Rio

  – A safra 2002 deverá ser menor do que a colhida no ano passado, segundo estimativa do Instituto Brasileiro de Geografia e Estatística (IBGE). Na projeção de setembro para a safra, o instituto aponta uma queda de 0,72% na colheita atual em comparação à anterior, caindo de 98,544 milhões de toneladas para 97,832 milhões de toneladas. Problemas climáticos levaram a várias revisões nas estimativas no decorrer deste ano, mas ontem foi divulgada a primeira projeção de queda.

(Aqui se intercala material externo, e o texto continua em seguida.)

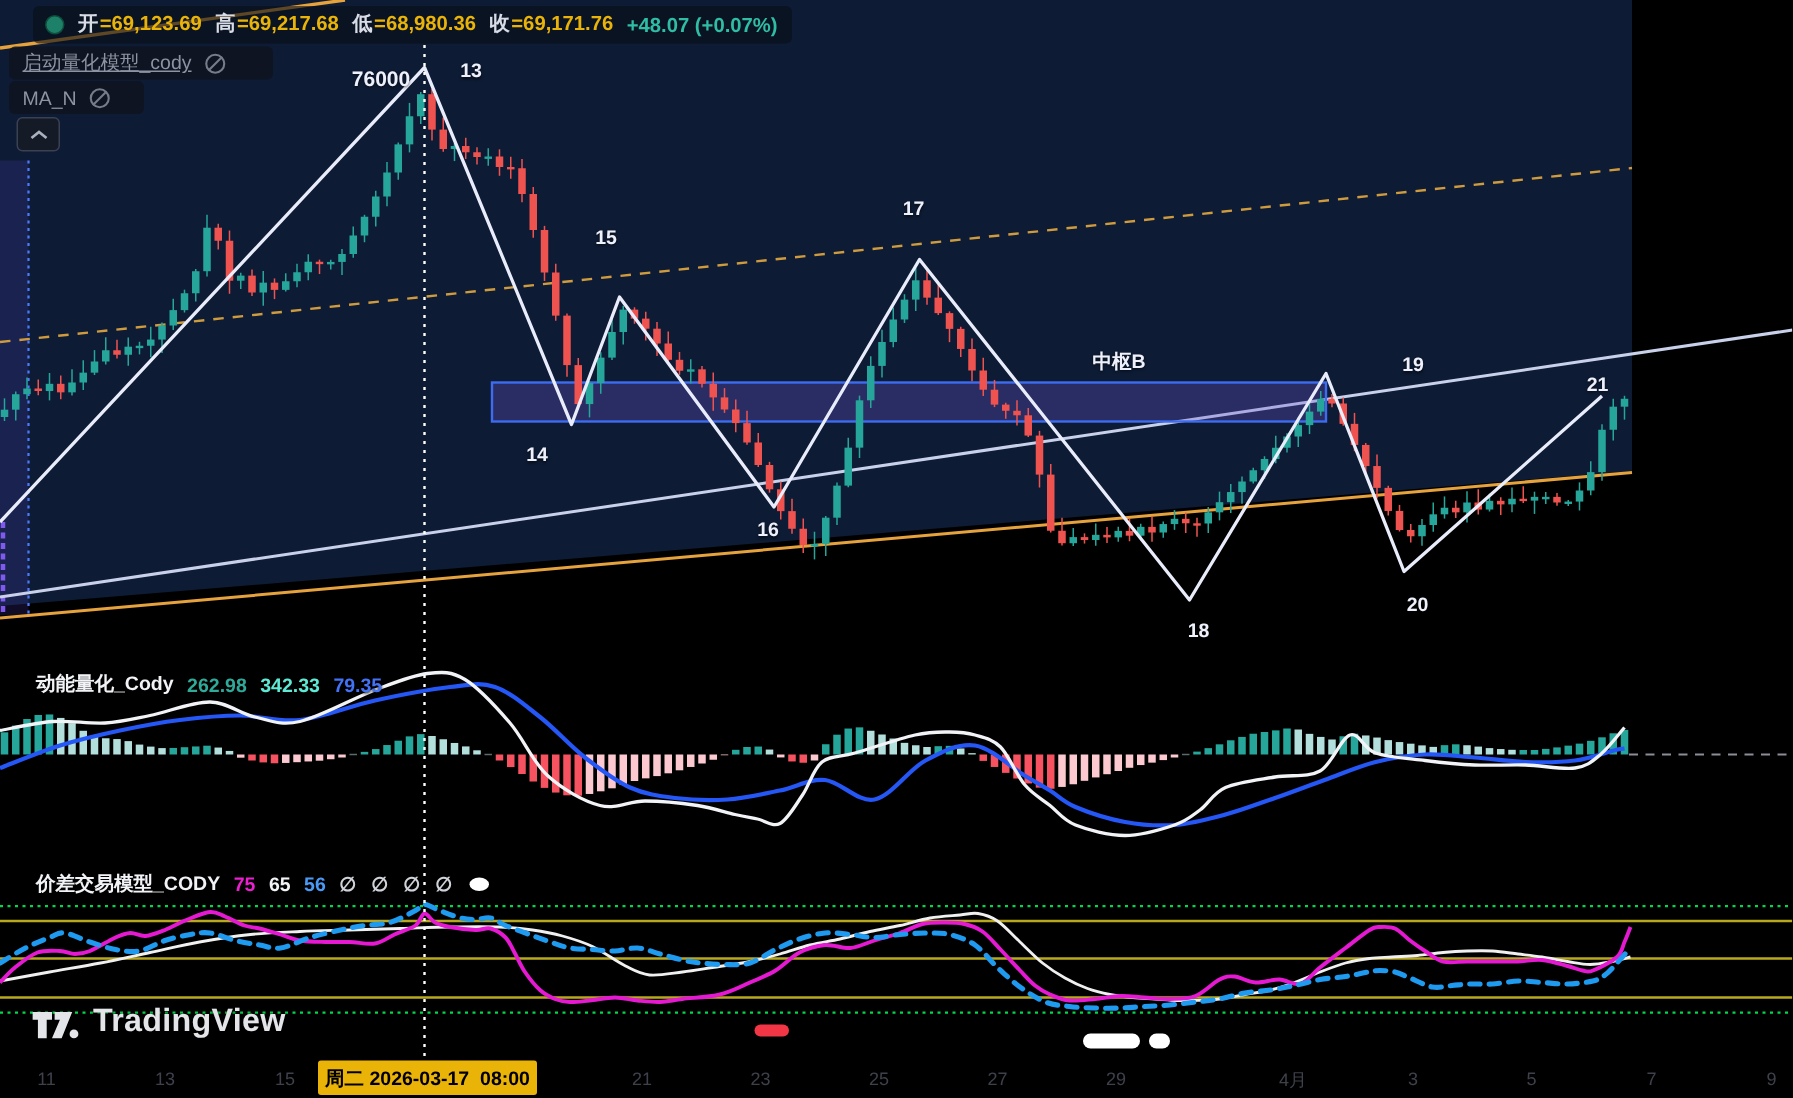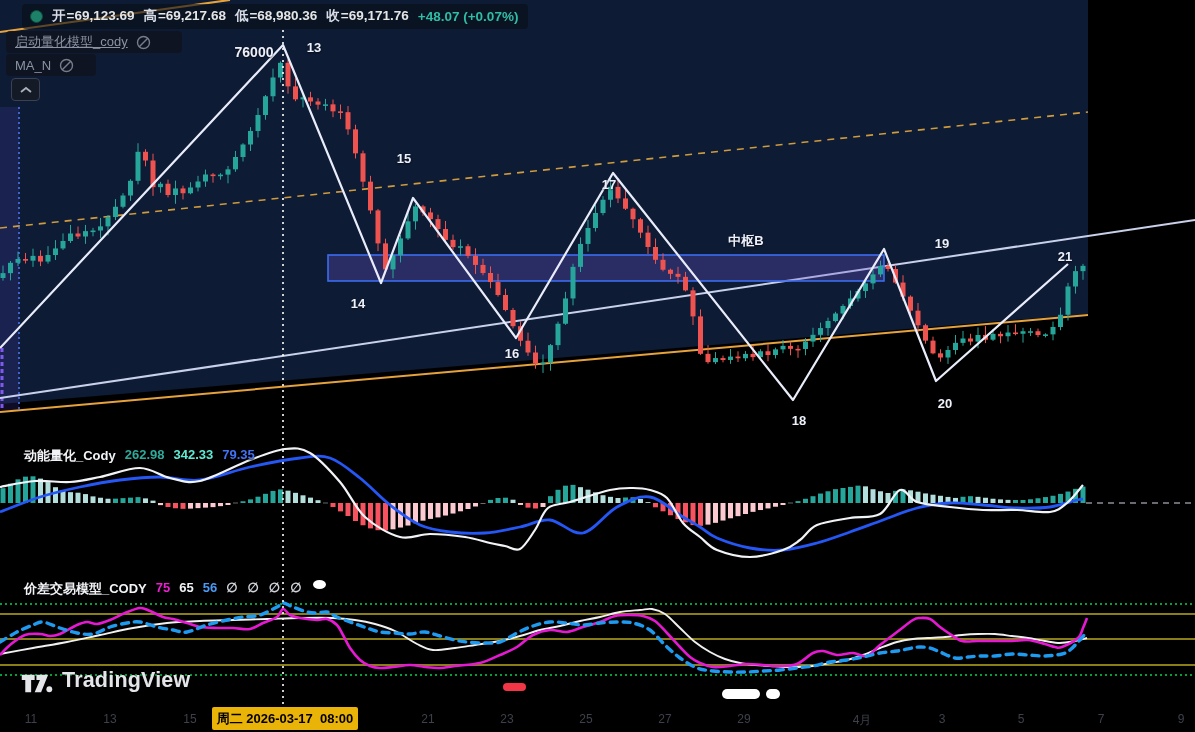--- a/index.html
+++ b/index.html
@@ -14,7 +14,7 @@
       background:rgba(9,14,25,.62);border-radius:4px;padding:2px 10px 3px 8px;}
   #ohlc-row{left:22px;top:4px;height:20px;font-size:13.5px;font-weight:bold;}
   .ohlc-label{color:#d8dce6;}
-  .ohlc-value{color:#e5e5e5;margin-left:1px;}
+  .ohlc-value{color:#eab308;margin-left:1px;}
   .ohlc-change{color:#2fbda5;}
   .status-dot{width:13px;height:13px;border-radius:50%;background:#1d8068;
       border:1.5px solid #0e4c3c;box-sizing:border-box;}

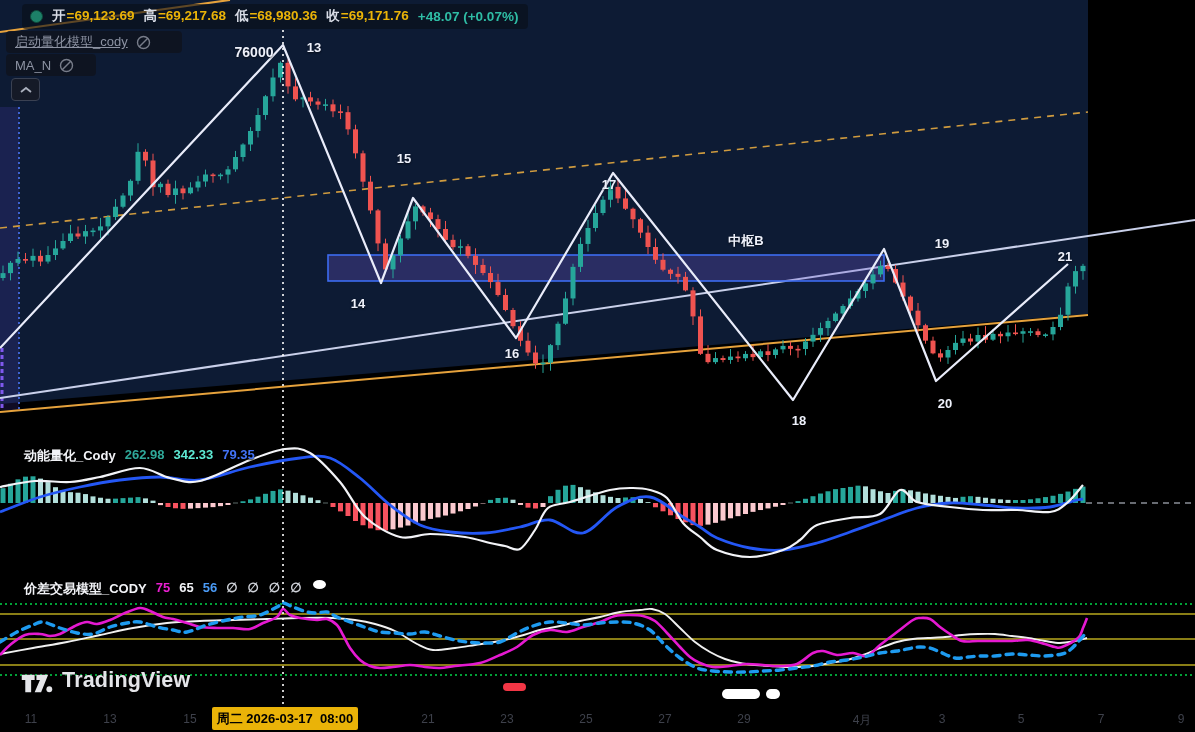--- a/index.html
+++ b/index.html
@@ -517,7 +517,7 @@
       <div class="ann" style="left: 358px; top: 303px;">14</div>
       <div class="ann" style="left: 404px; top: 158px;">15</div>
       <div class="ann" style="left: 512px; top: 353px;">16</div>
-      <div class="ann" style="left: 609px; top: 139px; margin-top: 45px;">17</div>
+      <div class="ann" style="left: 609px; top: 139px;">17</div>
       <div class="ann" style="left: 799px; top: 420px;">18</div>
       <div class="ann" style="left: 942px; top: 243px;">19</div>
       <div class="ann" style="left: 945px; top: 403px;">20</div>

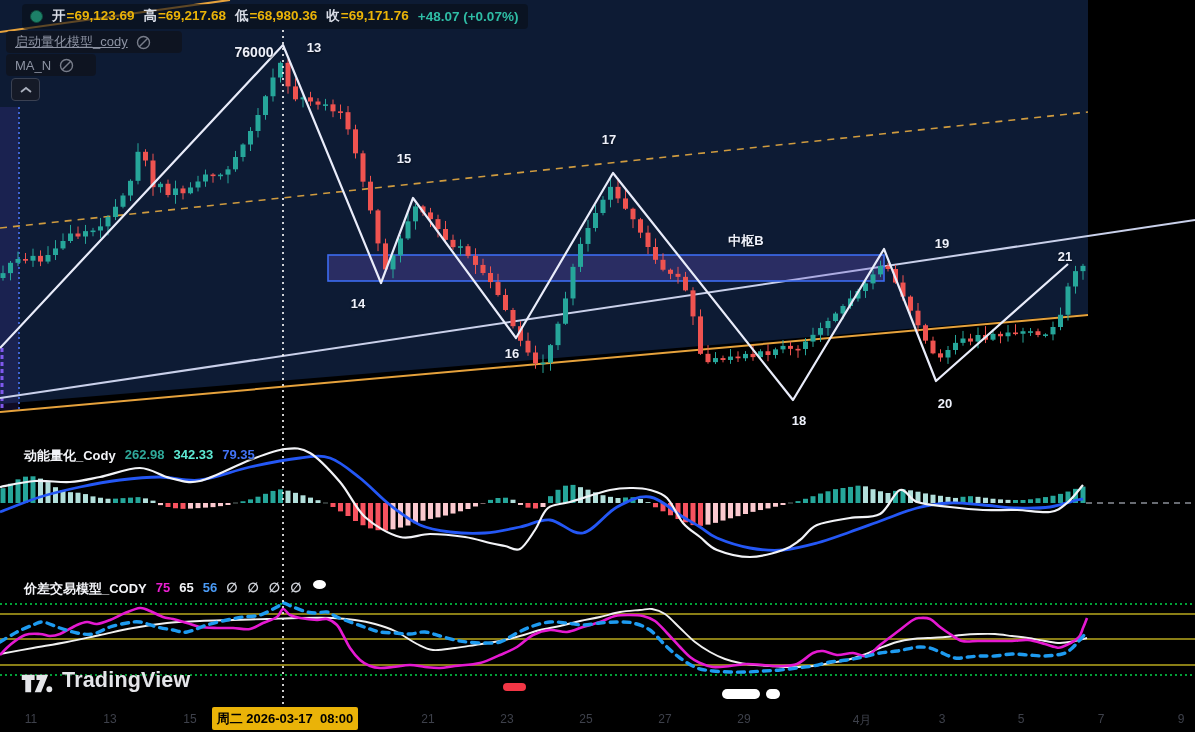--- a/index.html
+++ b/index.html
@@ -25,7 +25,7 @@
   #collapse-btn{position:absolute;left:11px;top:78px;width:27px;height:21px;
       background:#151a27;border:1px solid #3a4152;border-radius:4px;
       display:flex;align-items:center;justify-content:center;}
-  .panel-header{position:absolute;display:flex;gap:9px;
+  .panel-header{position:absolute;display:flex;align-items:center;gap:9px;
       font-size:13px;font-weight:bold;color:#f2f3f7;text-shadow:0 1px 2px #000;}
   .panel-header .vals{display:flex;gap:9px;}
   .empty-syms{display:flex;gap:10px;color:#cfd2d9;font-weight:bold;font-size:13px;}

O chefe do Departamento de Agropecuária do Instituto, Carlos Alberto Lauria, explicou que as únicas perspectivas de mudança na projeção, que são o restante da colheita do trigo no Paraná e a quase totalidade colheita do produto no Rio Grande do Sul, tendem a apresentar até o fim do ano alguma queda em relação às estimativas de setembro, já que problemas climáticos estão prejudicando produtores de ambas as regiões.

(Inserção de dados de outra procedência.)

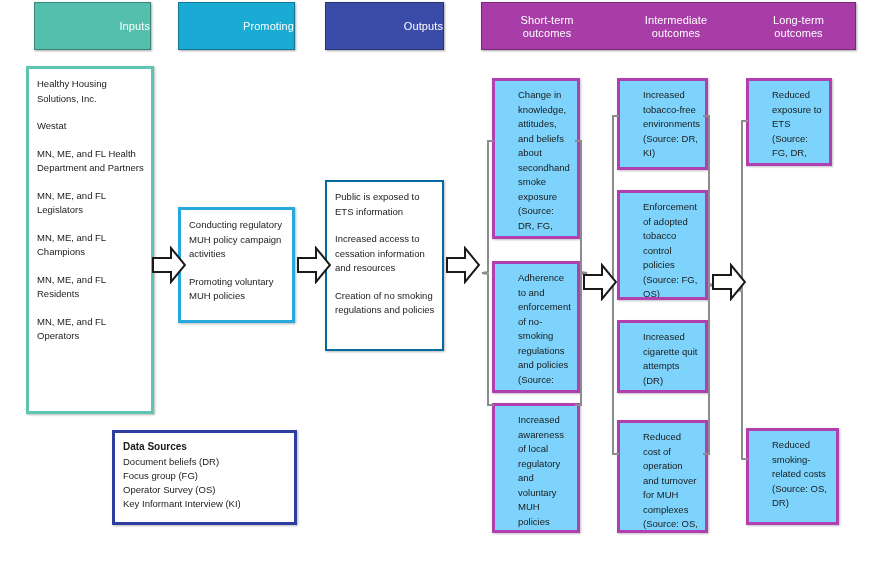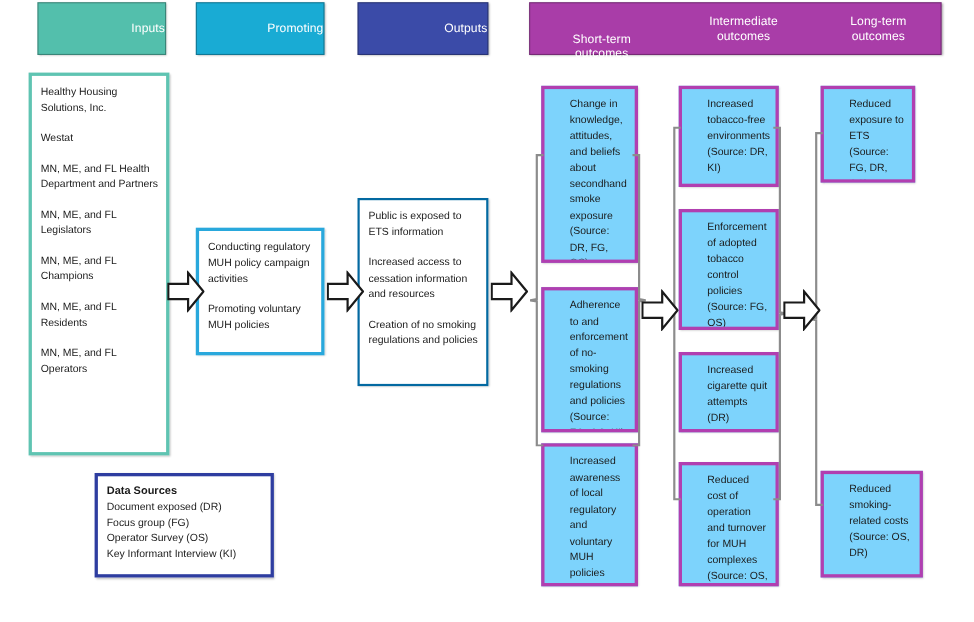--- a/index.html
+++ b/index.html
@@ -54,7 +54,7 @@
     line-height: 13px;
     color: #ffffff;
   }
-  .seg-short { left: 0px;   width: 130px; margin-top: 16px; }
+  .seg-short { left: 0px;   width: 130px; }
   .seg-inter { left: 130px; width: 128px; }
   .seg-long  { left: 258px; width: 117px; }
 

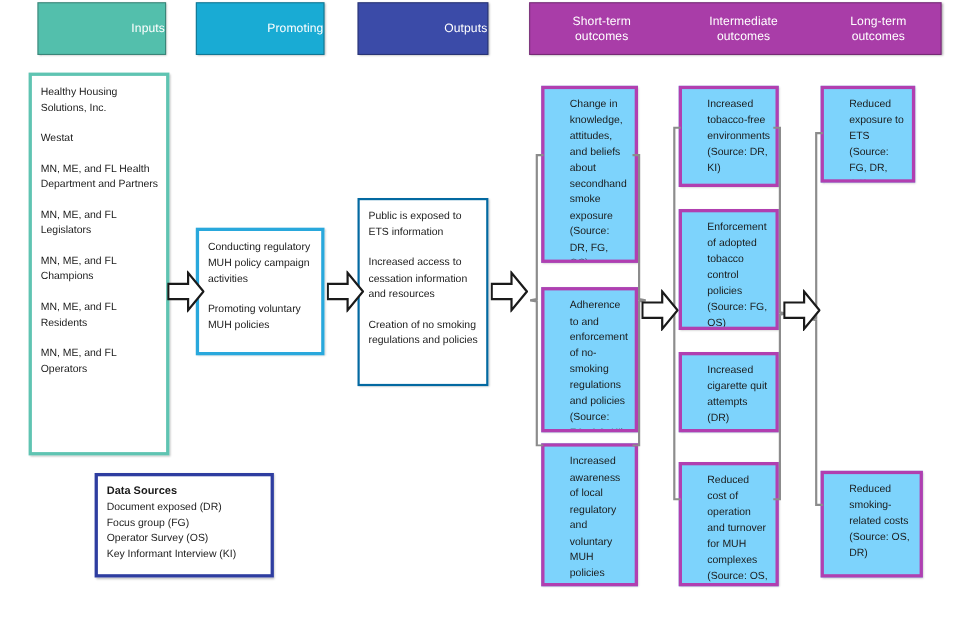--- a/index.html
+++ b/index.html
@@ -78,7 +78,7 @@
                  border: 3px solid #29A8DC; }
   .box-outs    { left: 325px; top: 180px; width: 119px; height: 171px;
                  border: 2px solid #0369a1; }
-  .box-sources { left: 86px;  top: 430px; width: 163px; height: 95px;
+  .box-sources { left: 112px;  top: 430px; width: 185px; height: 95px;
                  border: 3px solid #2E3DA0; padding: 7px 8px; }
 
   .box-sources .src-title {

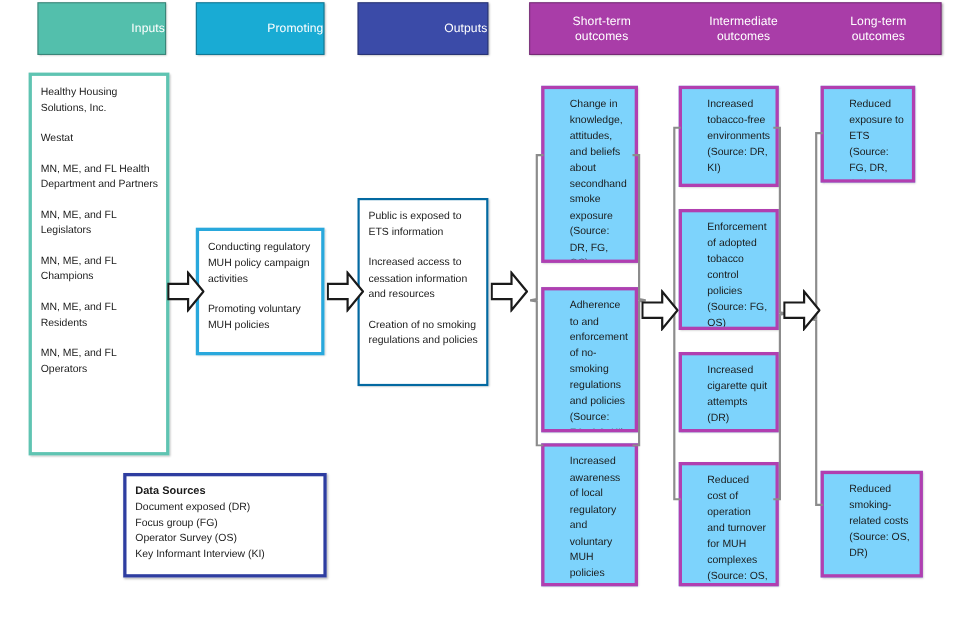--- a/index.html
+++ b/index.html
@@ -202,7 +202,7 @@
 
   <div class="box box-sources">
     <p class="src-title">Data Sources</p>
-    <p class="src-item">Document exposed (DR)</p>
+    <p class="src-item">Document beliefs (DR)</p>
     <p class="src-item">Focus group (FG)</p>
     <p class="src-item">Operator Survey (OS)</p>
     <p class="src-item">Key Informant Interview (KI)</p>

A estimativa de agosto do IBGE previa uma safra de 98 625 milhões de toneladas, 0,81% superior, portanto, à projeção do levantamento de setembro. A revisão foi provocada pelas quedas nas estimativas do algodão herbáceo em caroço (menos 4,49%) e do trigo (menos 13,94%) de agosto para setembro. A queda do algodão foi provocada pelas revisões dos dados da colheita em Mato Grosso, que é o maior produtor nacional. Segundo Lauria, as condições climáticas adversas na região tiveram impacto negativo na produtividade dessa cultura. O clima também foi responsável pela revisão do trigo, já que a safra do Paraná deverá ser reduzida por causa das geadas ocorridas em importantes centros produtores desse Estado em setembro. A região, que responde por 49% da produção nacional de trigo, já colheu cerca de 60% da safra. As expectativas agora estão voltadas para o Rio Grande do Sul, onde também estão ocorrendo problemas climáticos e a colheita ainda está em fase inicial e só será concluída em setembro.

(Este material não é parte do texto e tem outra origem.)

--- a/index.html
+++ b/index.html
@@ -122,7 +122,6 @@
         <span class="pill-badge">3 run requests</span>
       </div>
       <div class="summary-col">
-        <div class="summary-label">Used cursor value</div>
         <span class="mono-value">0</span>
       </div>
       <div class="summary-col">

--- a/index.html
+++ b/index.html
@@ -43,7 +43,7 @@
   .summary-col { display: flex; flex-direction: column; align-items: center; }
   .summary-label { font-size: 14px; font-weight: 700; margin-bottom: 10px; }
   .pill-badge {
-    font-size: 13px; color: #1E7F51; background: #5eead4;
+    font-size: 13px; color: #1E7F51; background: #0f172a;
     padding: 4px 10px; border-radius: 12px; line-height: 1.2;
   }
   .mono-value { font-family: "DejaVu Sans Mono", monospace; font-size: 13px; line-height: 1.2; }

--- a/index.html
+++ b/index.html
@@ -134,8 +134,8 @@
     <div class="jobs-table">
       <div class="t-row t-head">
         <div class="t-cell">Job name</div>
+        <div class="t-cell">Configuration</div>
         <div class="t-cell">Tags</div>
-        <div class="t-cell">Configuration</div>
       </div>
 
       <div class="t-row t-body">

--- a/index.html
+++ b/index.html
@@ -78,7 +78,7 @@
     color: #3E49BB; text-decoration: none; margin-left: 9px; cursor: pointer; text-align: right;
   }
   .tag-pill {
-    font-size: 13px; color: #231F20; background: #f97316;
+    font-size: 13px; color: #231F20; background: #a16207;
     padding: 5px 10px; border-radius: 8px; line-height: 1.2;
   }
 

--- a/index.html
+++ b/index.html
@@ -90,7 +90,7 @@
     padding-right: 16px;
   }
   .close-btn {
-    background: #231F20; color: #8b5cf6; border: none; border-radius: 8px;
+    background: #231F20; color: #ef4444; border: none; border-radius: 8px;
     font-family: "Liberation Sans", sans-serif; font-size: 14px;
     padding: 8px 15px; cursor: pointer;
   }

Apesar das revisões de setembro, a colheita de trigo desta safra 2002 – estimativa de 3,63 milhões de toneladas, 11 5% superior à safra anterior – será recorde pelo menos dos últimos 10 anos, segundo destacou Lauria. Apesar da colheita estimada, o Brasil deverá manter neste ano a importação de cerca de 7 milhões de toneladas de trigo, como ocorreu no ano passado.

Segundo Lauria, a diferença entre a necessidade de consumo e o total produzido no País é um dos principais fatores responsáveis pelos aumentos de preços que vêm sendo registrados em produtos derivados do trigo em conseqüência da alta do dólar, como pão francês e macarrão.